» **Data shown**
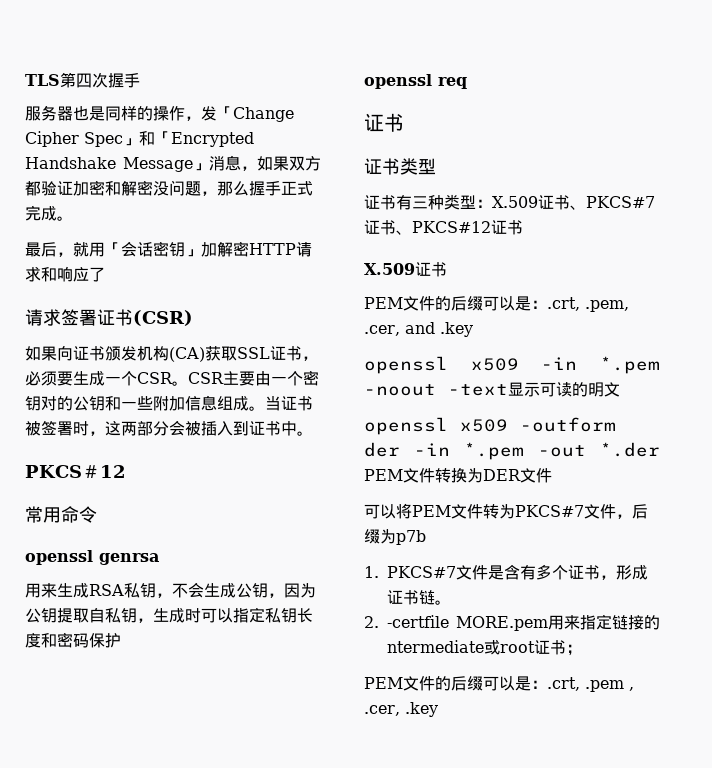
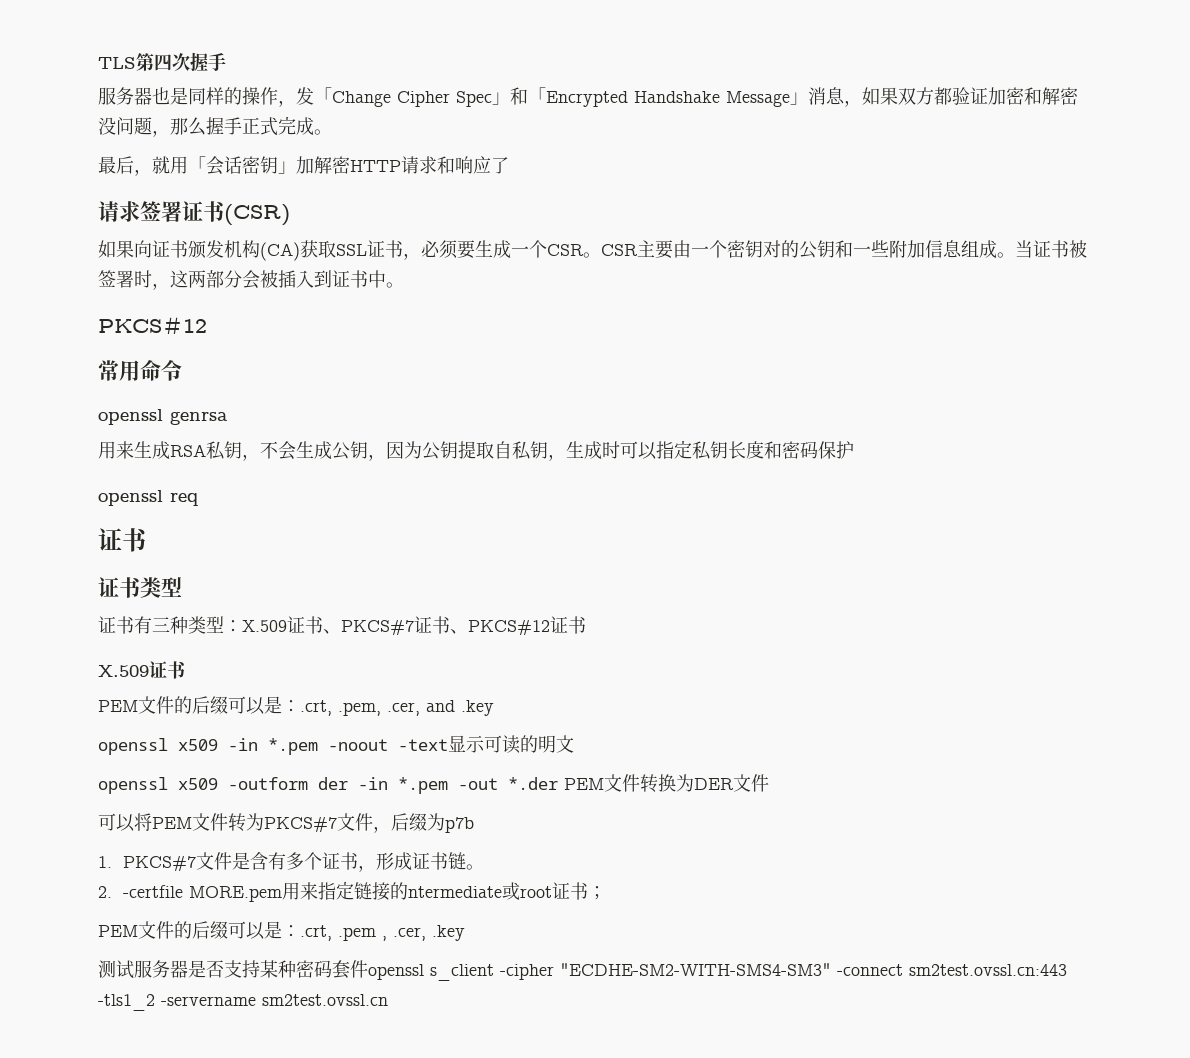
+ 测试服务器是否支持某种密码套件openssl s_client -cipher "ECDHE-SM2-WITH-SMS4-SM3" -connect sm2test.ovssl.cn:443 -tls1_2 -servername sm2test.ovssl.cn

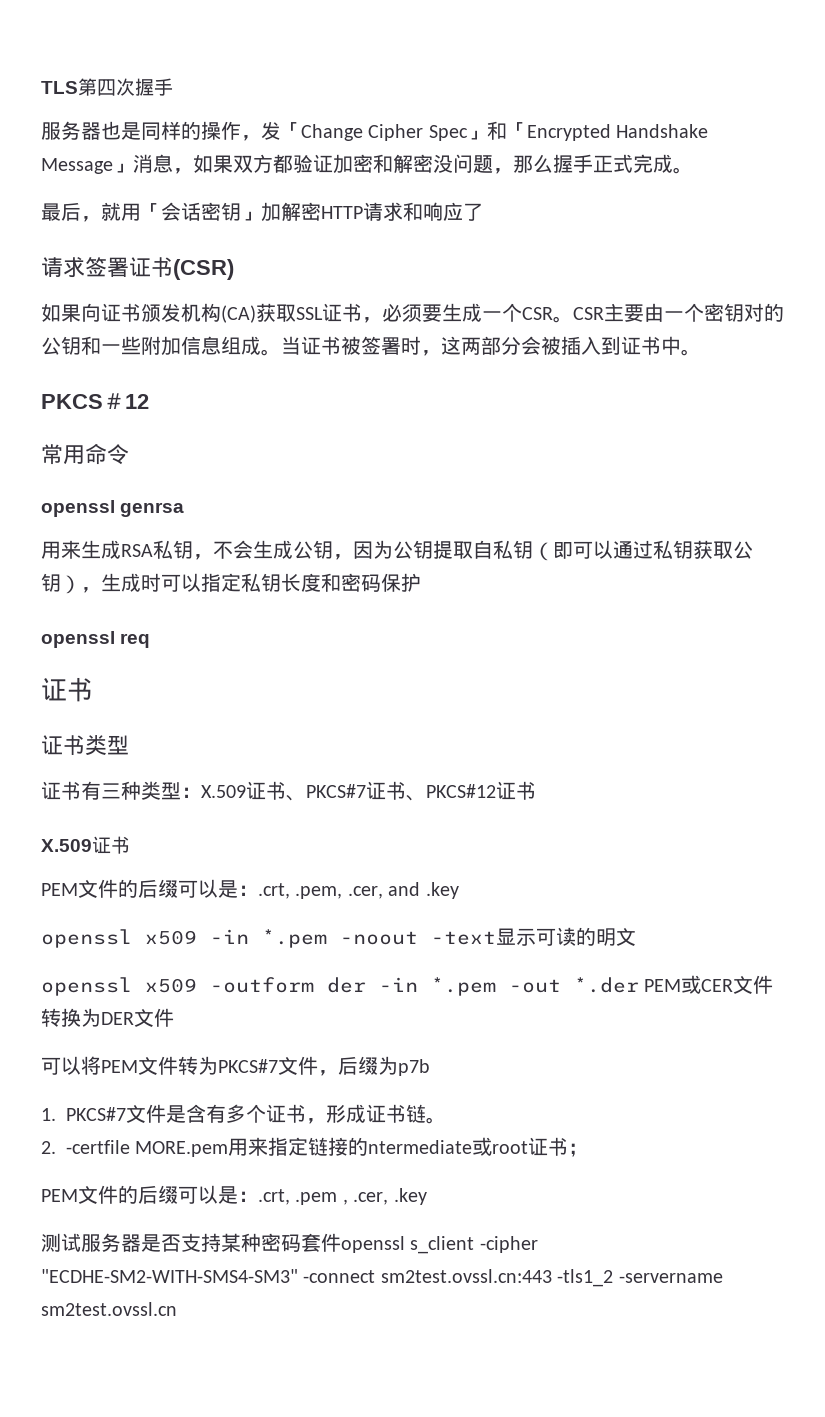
- 用来生成RSA私钥，不会生成公钥，因为公钥提取自私钥，生成时可以指定私钥长度和密码保护
+ 用来生成RSA私钥，不会生成公钥，因为公钥提取自私钥（即可以通过私钥获取公钥），生成时可以指定私钥长度和密码保护
- openssl x509 -outform der -in *.pem -out *.der PEM文件转换为DER文件
+ openssl x509 -outform der -in *.pem -out *.der PEM或CER文件转换为DER文件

» **Task goal**
Through the final line of the listing, beginning at the line that contains "- 用来生成RSA私钥，不会", every line is to be set down exactly, with no others.

» **Result**
- 用来生成RSA私钥，不会生成公钥，因为公钥提取自私钥，生成时可以指定私钥长度和密码保护
+ 用来生成RSA私钥，不会生成公钥，因为公钥提取自私钥（即可以通过私钥获取公钥），生成时可以指定私钥长度和密码保护
- openssl x509 -outform der -in *.pem -out *.der PEM文件转换为DER文件
+ openssl x509 -outform der -in *.pem -out *.der PEM或CER文件转换为DER文件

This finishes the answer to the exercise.